++++ SOURCE MATERIAL

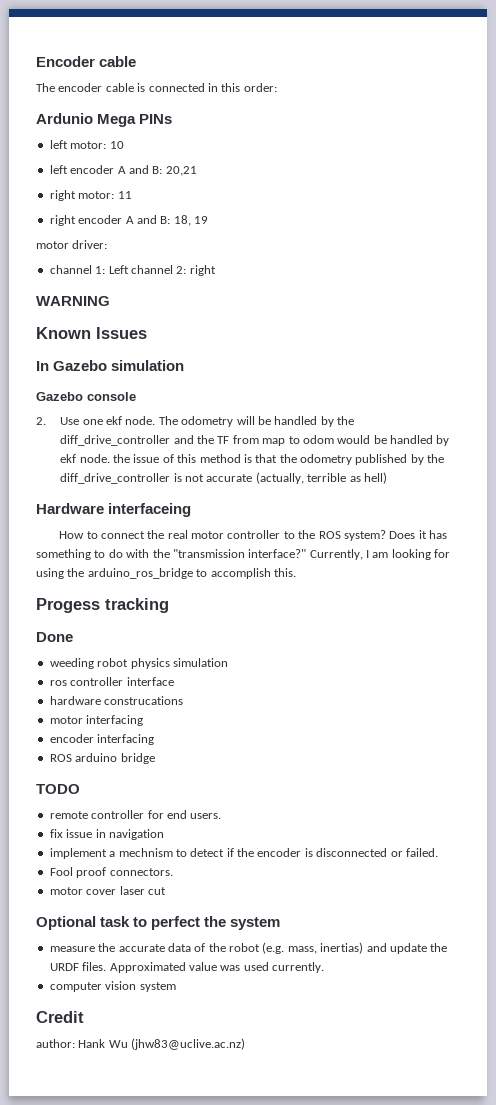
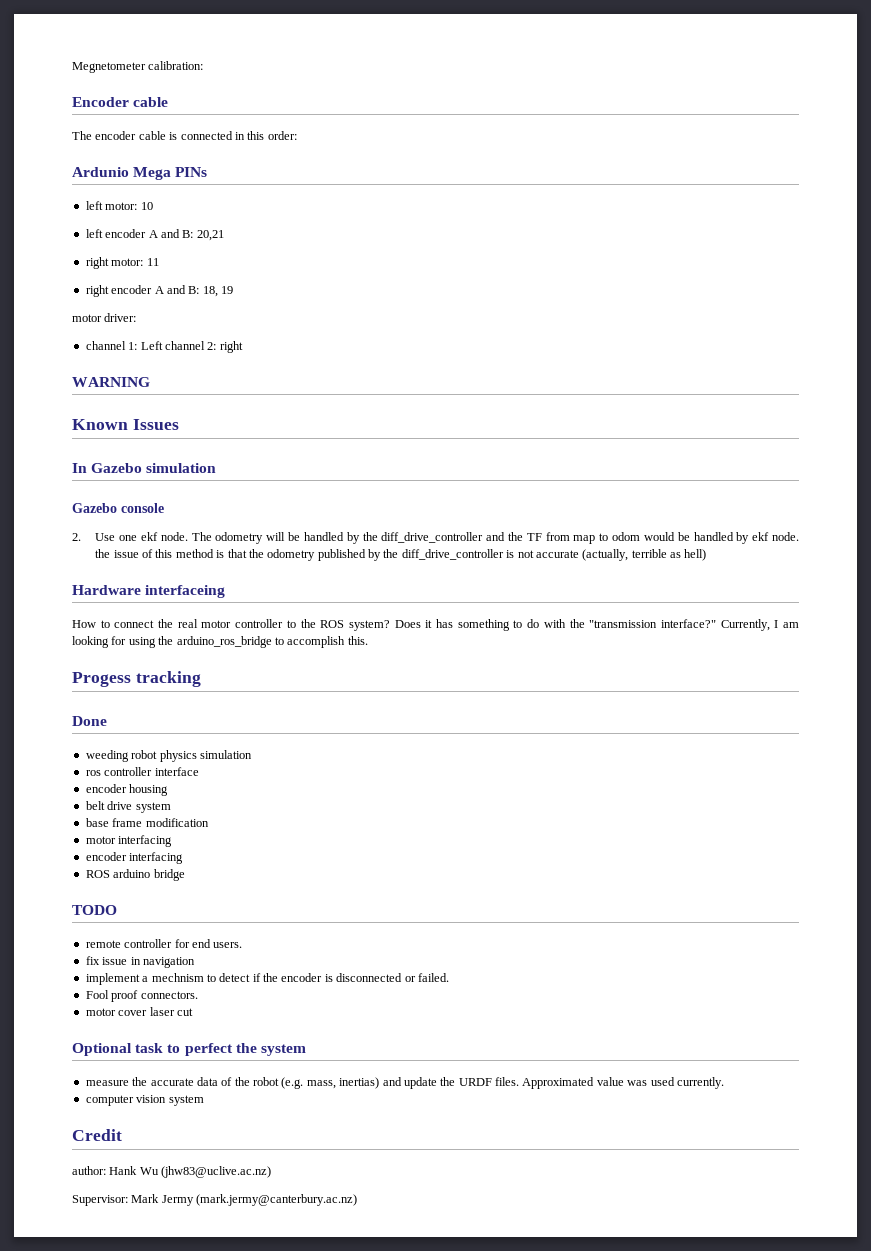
(36, 61) none -> [72,61,204,73] Megnetometer calibration: //
[49,696,184,705] hardware construcations -> [85,784,169,796] [85,801,171,813] [85,818,209,827] encoder housing // belt drive system // base frame modification
(246, 1044) none -> [72,1194,358,1206] // Supervisor: Mark Jermy (mark.jermy@canterbury.ac.nz)

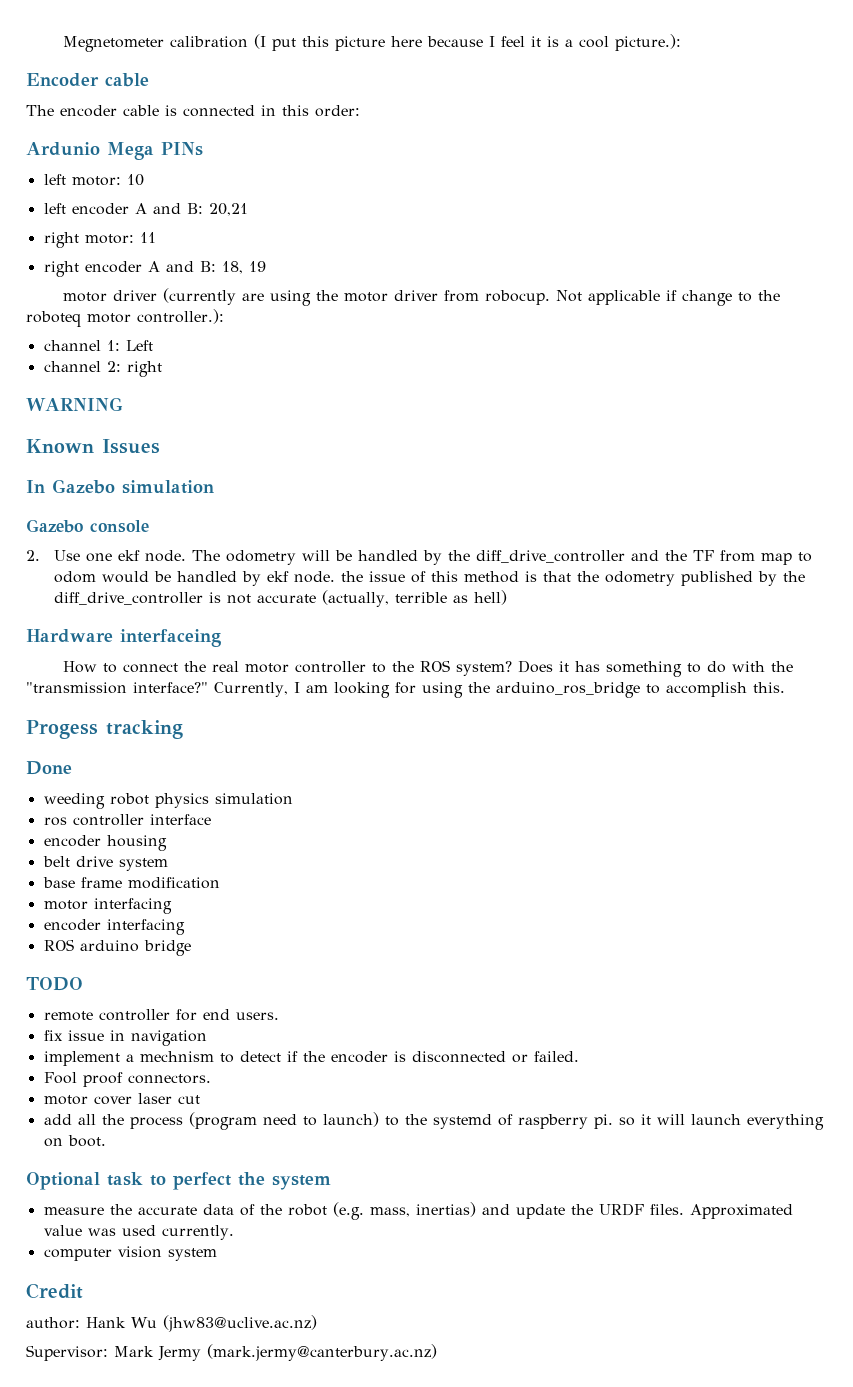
[148,61,204,70] calibration: -> [169,34,681,51] calibration (I put this picture here because I feel it is a cool picture.):
[104,313,137,322] driver: -> [112,288,780,306] [26,309,224,327] driver (currently are using the motor driver from robocup. Not applicable if change to the roboteq motor controller.):
(163, 345) none -> (153, 345) //
(193, 1012) none -> [43,1112,824,1130] [43,1135,106,1147] // add all the process (program need to launch) to the systemd of raspberry pi. so it will launch everything on boot.

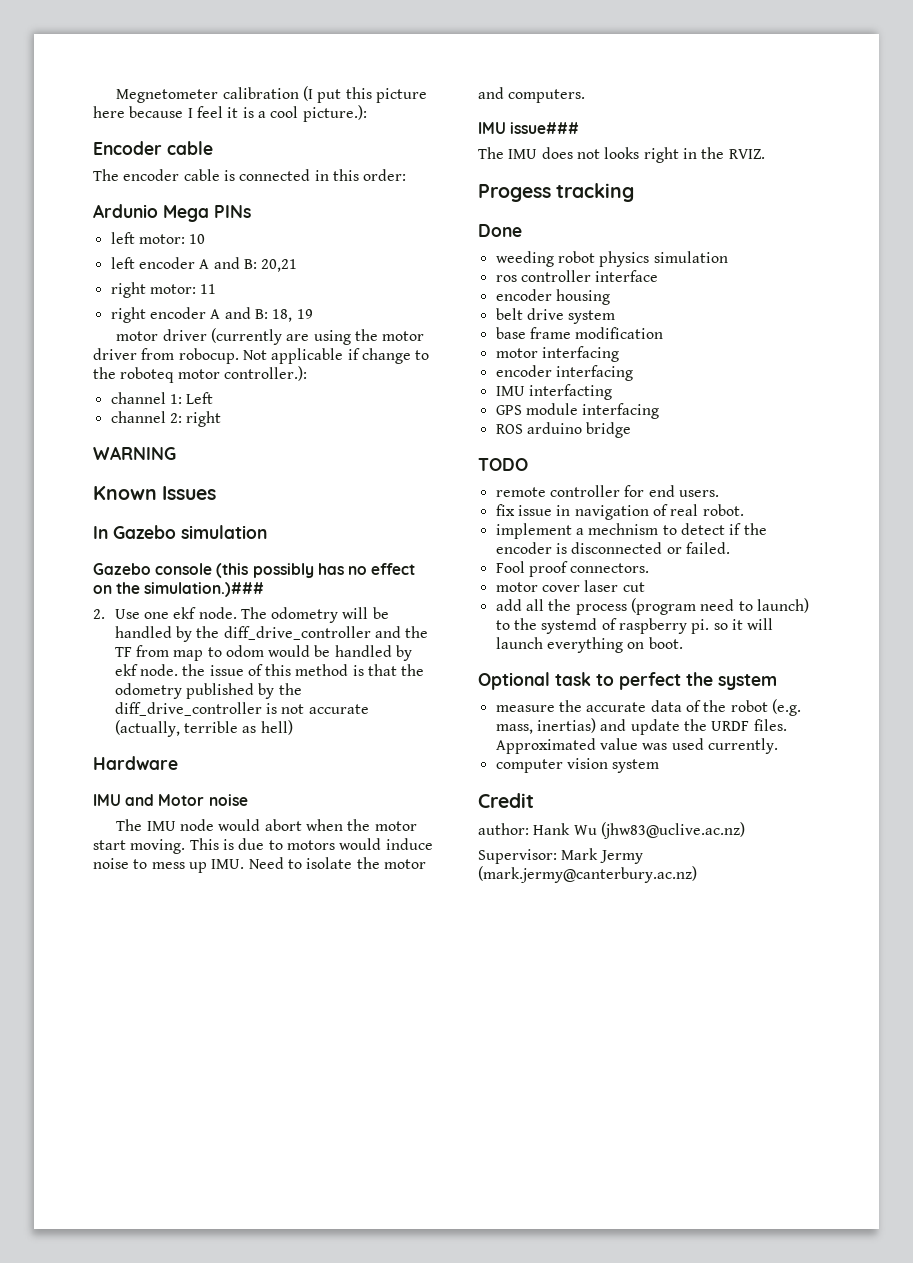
(149, 526) none -> [216,563,416,578] [93,582,265,597] (this possibly has no effect on the simulation.)###
[120,629,221,647] [62,660,793,677] [26,682,785,698] interfaceing // How to connect the real motor controller to the ROS system? Does it has something to do with the "transmission interface?" Currently, I am looking for using the arduino_ros_bridge to accomplish this. -> [93,794,248,806] [116,819,417,831] [93,838,433,854] [93,857,426,873] [478,87,586,103] [478,122,580,134] [478,147,765,163] // IMU and Motor noise // The IMU node would abort when the motor start moving. This is due to motors would induce noise to mess up IMU. Need to isolate the motor and computers. // IMU issue### // The IMU does not looks right in the RVIZ.
(185, 927) none -> [495,384,612,400] [495,403,660,419] // IMU interfacting // GPS module interfacing
(207, 1038) none -> [652,504,744,516] of real robot.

++++++++

__TASK PROMPT__.
Copy each line of the data that includes the word "real".

__TASK ANSWER__.
[120,629,221,647] [62,660,793,677] [26,682,785,698] interfaceing // How to connect the real motor controller to the ROS system? Does it has something to do with the "transmission interface?" Currently, I am looking for using the arduino_ros_bridge to accomplish this. -> [93,794,248,806] [116,819,417,831] [93,838,433,854] [93,857,426,873] [478,87,586,103] [478,122,580,134] [478,147,765,163] // IMU and Motor noise // The IMU node would abort when the motor start moving. This is due to motors would induce noise to mess up IMU. Need to isolate the motor and computers. // IMU issue### // The IMU does not looks right in the RVIZ.
(207, 1038) none -> [652,504,744,516] of real robot.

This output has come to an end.